[Assignment] Within the data that follows, set down exactly the lines from the one containing "- Il s'applique" through the one containing "vous pouvez filtrer", both ends included.

[Exercise data]
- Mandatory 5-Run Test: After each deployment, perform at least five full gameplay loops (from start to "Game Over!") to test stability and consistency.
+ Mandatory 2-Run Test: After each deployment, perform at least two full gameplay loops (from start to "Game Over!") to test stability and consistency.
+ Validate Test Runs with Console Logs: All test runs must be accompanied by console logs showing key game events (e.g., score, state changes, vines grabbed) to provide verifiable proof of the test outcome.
* * *
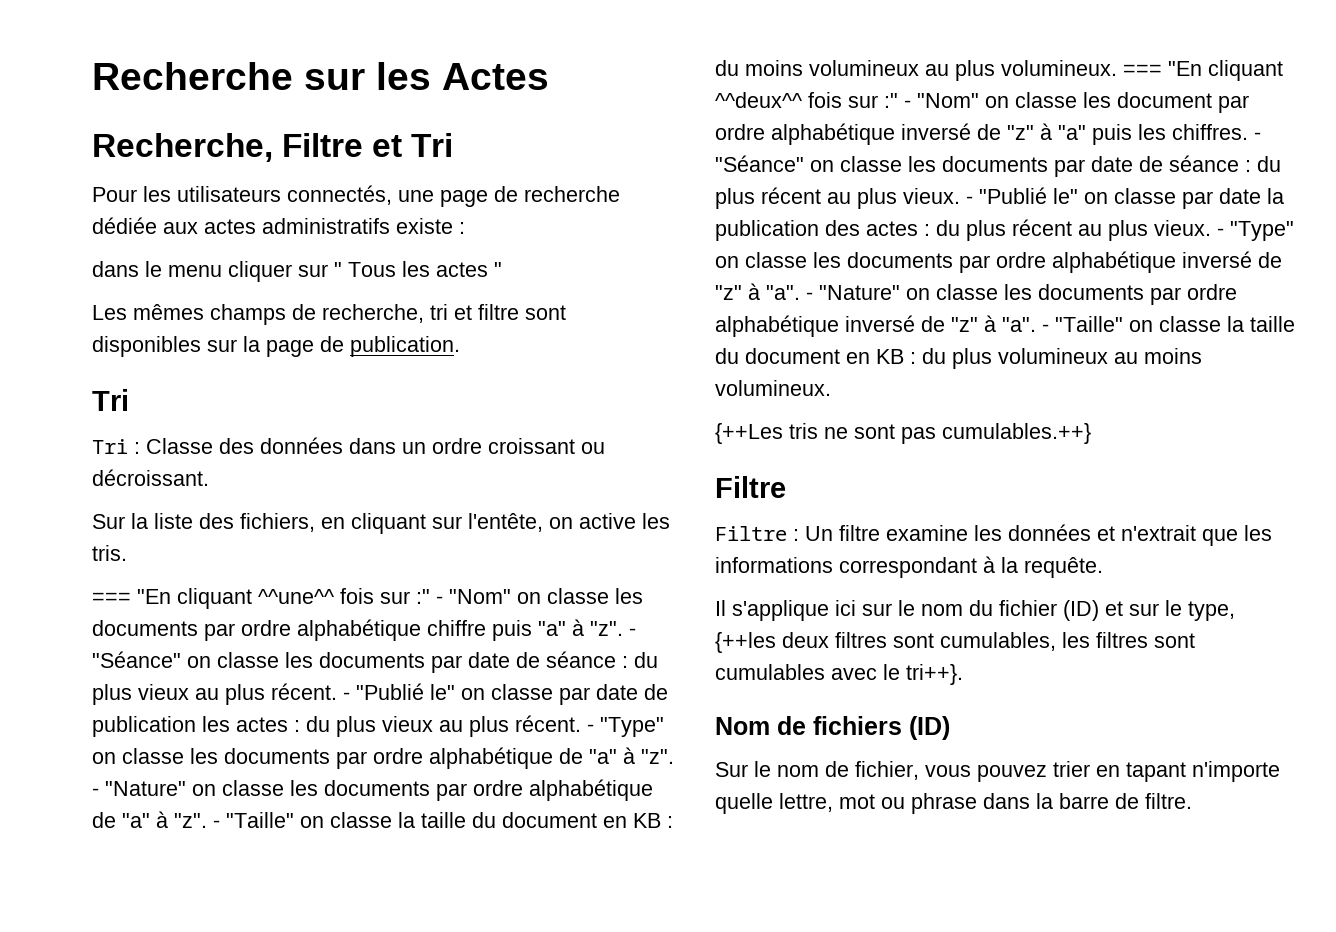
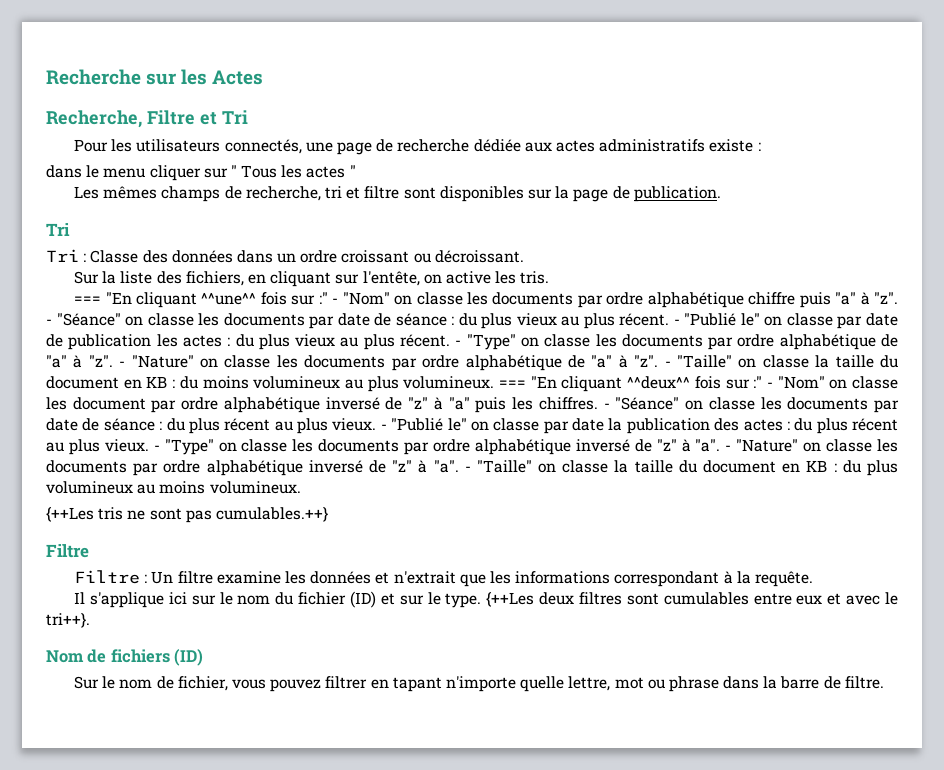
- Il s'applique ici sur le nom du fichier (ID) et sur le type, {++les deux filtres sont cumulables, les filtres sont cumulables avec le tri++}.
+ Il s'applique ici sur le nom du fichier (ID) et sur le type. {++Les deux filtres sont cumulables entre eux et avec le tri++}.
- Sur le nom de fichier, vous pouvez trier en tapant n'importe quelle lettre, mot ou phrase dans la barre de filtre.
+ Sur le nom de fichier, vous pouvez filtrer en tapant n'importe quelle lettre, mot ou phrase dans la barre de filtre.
---
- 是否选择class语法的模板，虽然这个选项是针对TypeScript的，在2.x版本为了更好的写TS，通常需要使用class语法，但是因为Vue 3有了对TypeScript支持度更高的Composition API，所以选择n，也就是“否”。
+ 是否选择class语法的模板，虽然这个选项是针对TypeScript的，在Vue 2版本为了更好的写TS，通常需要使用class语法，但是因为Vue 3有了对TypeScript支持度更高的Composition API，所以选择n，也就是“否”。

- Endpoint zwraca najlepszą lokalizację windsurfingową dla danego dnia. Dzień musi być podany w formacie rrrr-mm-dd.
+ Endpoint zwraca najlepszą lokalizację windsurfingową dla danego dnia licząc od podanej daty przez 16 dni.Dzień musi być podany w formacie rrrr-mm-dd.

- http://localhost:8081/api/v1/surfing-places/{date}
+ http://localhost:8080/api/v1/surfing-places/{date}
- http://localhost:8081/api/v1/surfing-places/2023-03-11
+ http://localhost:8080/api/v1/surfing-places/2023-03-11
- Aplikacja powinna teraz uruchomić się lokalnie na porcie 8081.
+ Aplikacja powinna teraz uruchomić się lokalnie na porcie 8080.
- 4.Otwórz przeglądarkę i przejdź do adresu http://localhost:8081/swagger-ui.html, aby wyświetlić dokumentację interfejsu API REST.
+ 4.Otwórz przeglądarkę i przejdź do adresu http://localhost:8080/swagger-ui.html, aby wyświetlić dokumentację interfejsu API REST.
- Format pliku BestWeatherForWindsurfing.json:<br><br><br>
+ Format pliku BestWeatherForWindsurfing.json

[Exercise answer]
- Il s'applique ici sur le nom du fichier (ID) et sur le type, {++les deux filtres sont cumulables, les filtres sont cumulables avec le tri++}.
+ Il s'applique ici sur le nom du fichier (ID) et sur le type. {++Les deux filtres sont cumulables entre eux et avec le tri++}.
- Sur le nom de fichier, vous pouvez trier en tapant n'importe quelle lettre, mot ou phrase dans la barre de filtre.
+ Sur le nom de fichier, vous pouvez filtrer en tapant n'importe quelle lettre, mot ou phrase dans la barre de filtre.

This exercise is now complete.